The lecture programme will likely include the following :

  1. From bedside to laboratory medicine
  2. The Birth of the Clinic
  3. Grave-robbing, surgery and the poor
  4. Public health and political economy
  5. The rise of research in Germany
  6. Physiology and animal experiments
  7. Was there a bacteriological revolution?
  8. Medicine and Empire
  9. Drugs
  10. Who pays for medical research?
  11. Technology in the hospital
  12. Is medicine an art or a science?
  13. Nazi doctors
  14. Psychological experiments
  15. Controversy and drug regulation
  16. The fall and rise of the consumer in medicine

Discussion groups will likely deal with the following :-

  • How should we understand changes in medical knowledge and practice from c1750?
  • What is the relationship between the French Revolution and hospital medicine?
  • Why did university research emerge in Germany?
  • How did empire shape European medicine?
  • What factors lead to the Victorian anti-vivisection movement?
  • Why have historians disputed the idea of a bacteriological revolution?
  • What was the relationship between industry and medicine in the 19th century?
  • Why were doctors slow to adopt x-rays?
  • Is medicine apolitical?
  • What was the context to the Stanford prison trial?
  • Why was the thalidomide scandal important for the history of medicine in the 20th century?

Assessment

Task Length % of module mark
Essay/coursework
Essay : 2,000 word essay
N/A 100

Special assessment rules

None

Additional assessment information

Students will be required to write a 2,000-word procedural essay for formative assessment, due in either week 5 or week 7 of the autumn term. They will then complete a 2,000-word essay for summative assessment, due in week 1 of the spring term.

Reassessment

Task Length % of module mark
Essay/coursework
Essay : 2,000 word essay
N/A 100

Module feedback

Following their formative assessment task, students will receive written feedback that will include comments and a mark within 10 working days of submission.

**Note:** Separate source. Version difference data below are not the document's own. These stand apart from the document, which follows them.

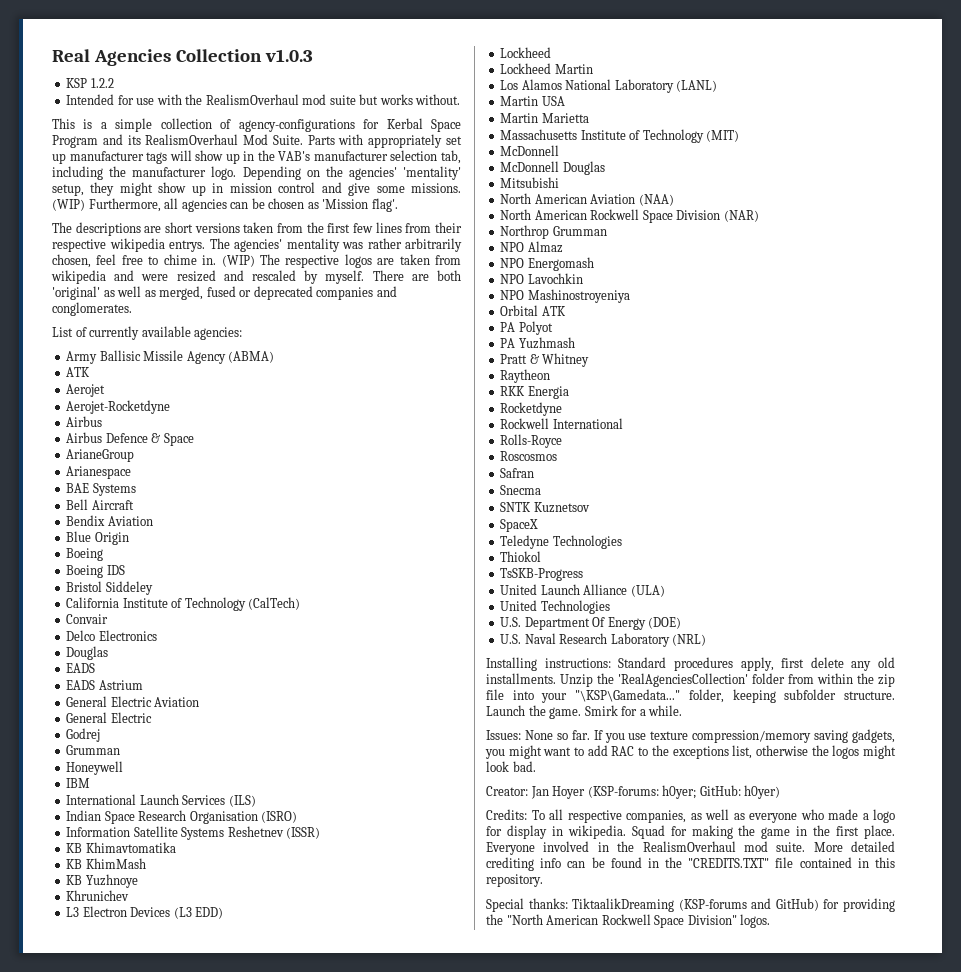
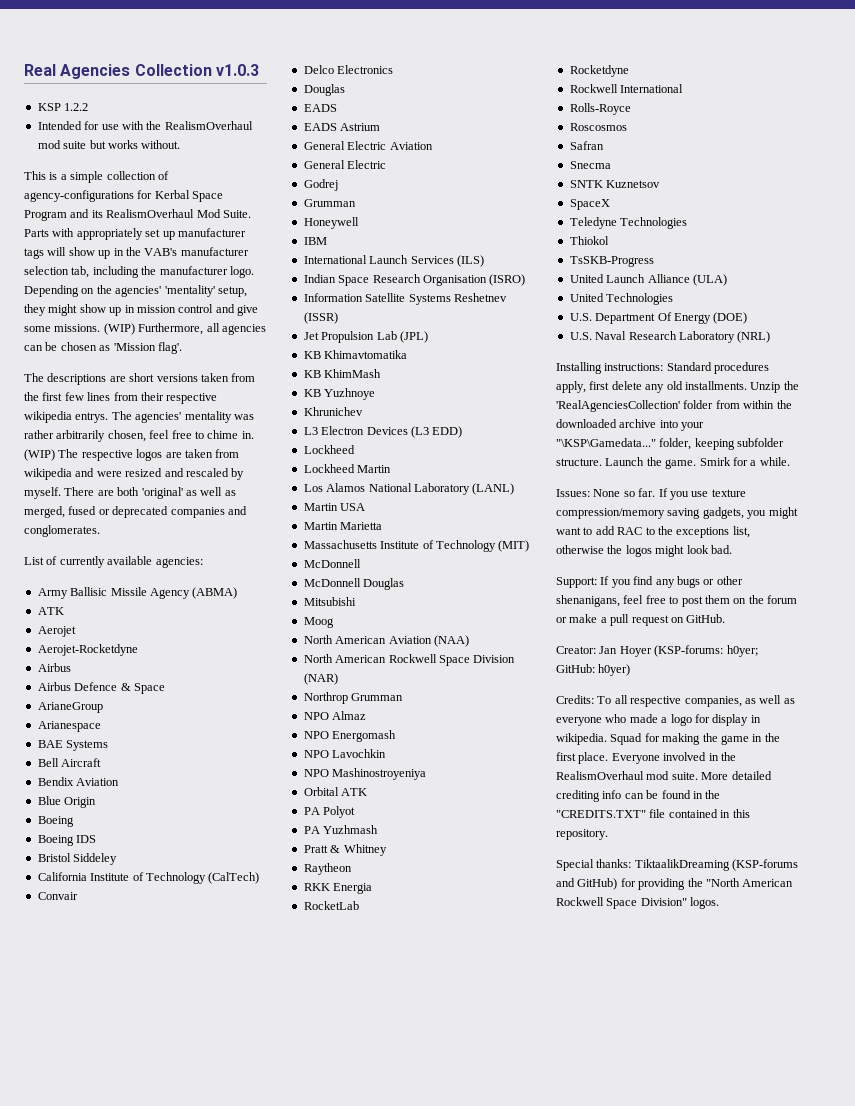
(321, 833) none -> [303,331,428,343] // Jet Propulsion Lab (JPL)
(560, 182) none -> [303,617,334,628] // Moog
(569, 392) none -> [303,901,359,910] // RocketLab
[878,674,895,687] [486,689,504,700] zip file -> [556,419,657,428] downloaded archive
(536, 766) none -> [556,576,743,588] [556,595,797,607] [556,614,726,626] // Support: If you find any bugs or other shenanigans, feel free to post them on the forum or make a pull request on GitHub.

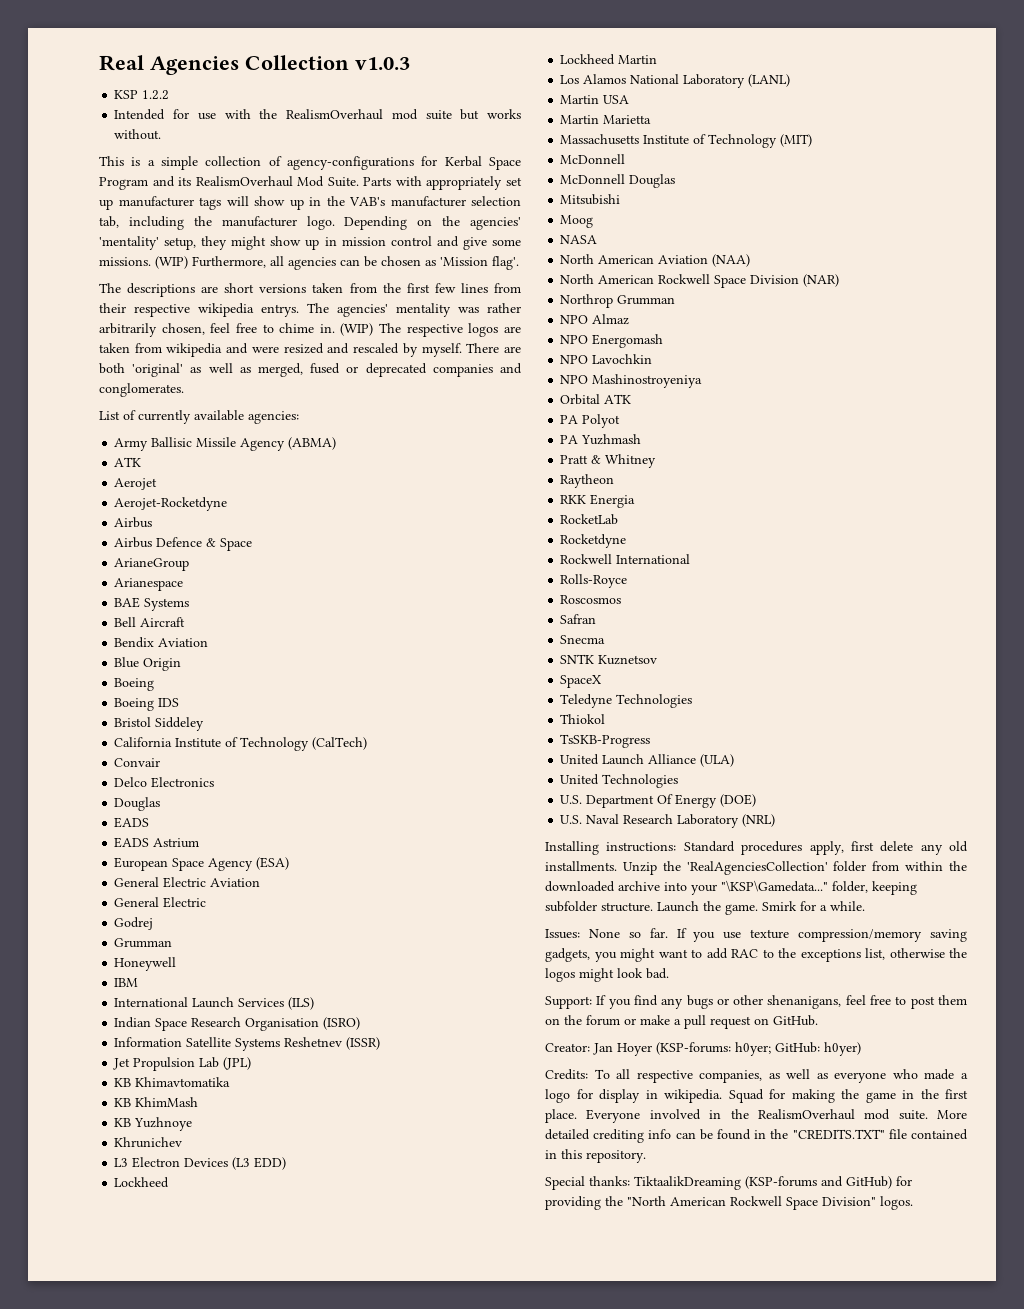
(381, 127) none -> [114,857,290,871] // European Space Agency (ESA)
(334, 622) none -> [560,235,598,244] // NASA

Work will be returned to students in their seminars and may be supplemented by the tutor giving some oral feedback to the whole group. All students are encouraged, if they wish, to discuss the feedback on their procedural work during their tutor’s student hours. For more information, see the Statement on Feedback.

For the summative assessment task, students will receive their provisional mark and written feedback within 20 working days of the submission deadline unless submitted in week 5 of the summer term, in which case these are available within 25 working days. The tutor will then be available during student hours for follow-up guidance if required. For more information, see the Statement of Assessment.

Indicative reading

For term time reading, please refer to the module VLE site. Before the course starts, we encourage you to look at the following items of preliminary reading:

Porter, Roy. The Greatest Benefit to Mankind: A Medical History of Humanity. Fontana Press, 1999.

Harrison, Mark. Disease and the Modern World: 1500 to the Present Day. Cambridge: Polity Press, 2004.

Brunton, Deboarh (Ed). Medicine Transformed: Health, Disease and Society in Europe, 1800-1930. Manchester: Manchester University Press, 2004.



The information on this page is indicative of the module that is currently on offer. The University is constantly exploring ways to enhance and improve its degree programmes and therefore reserves the right to make variations to the content and method of delivery of modules, and to discontinue modules, if such action is reasonably considered to be necessary by the University. Where appropriate, the University will notify and consult with affected students in advance about any changes that are required in line with the University's policy on the Approval of Modifications to Existing Taught Programmes of Study.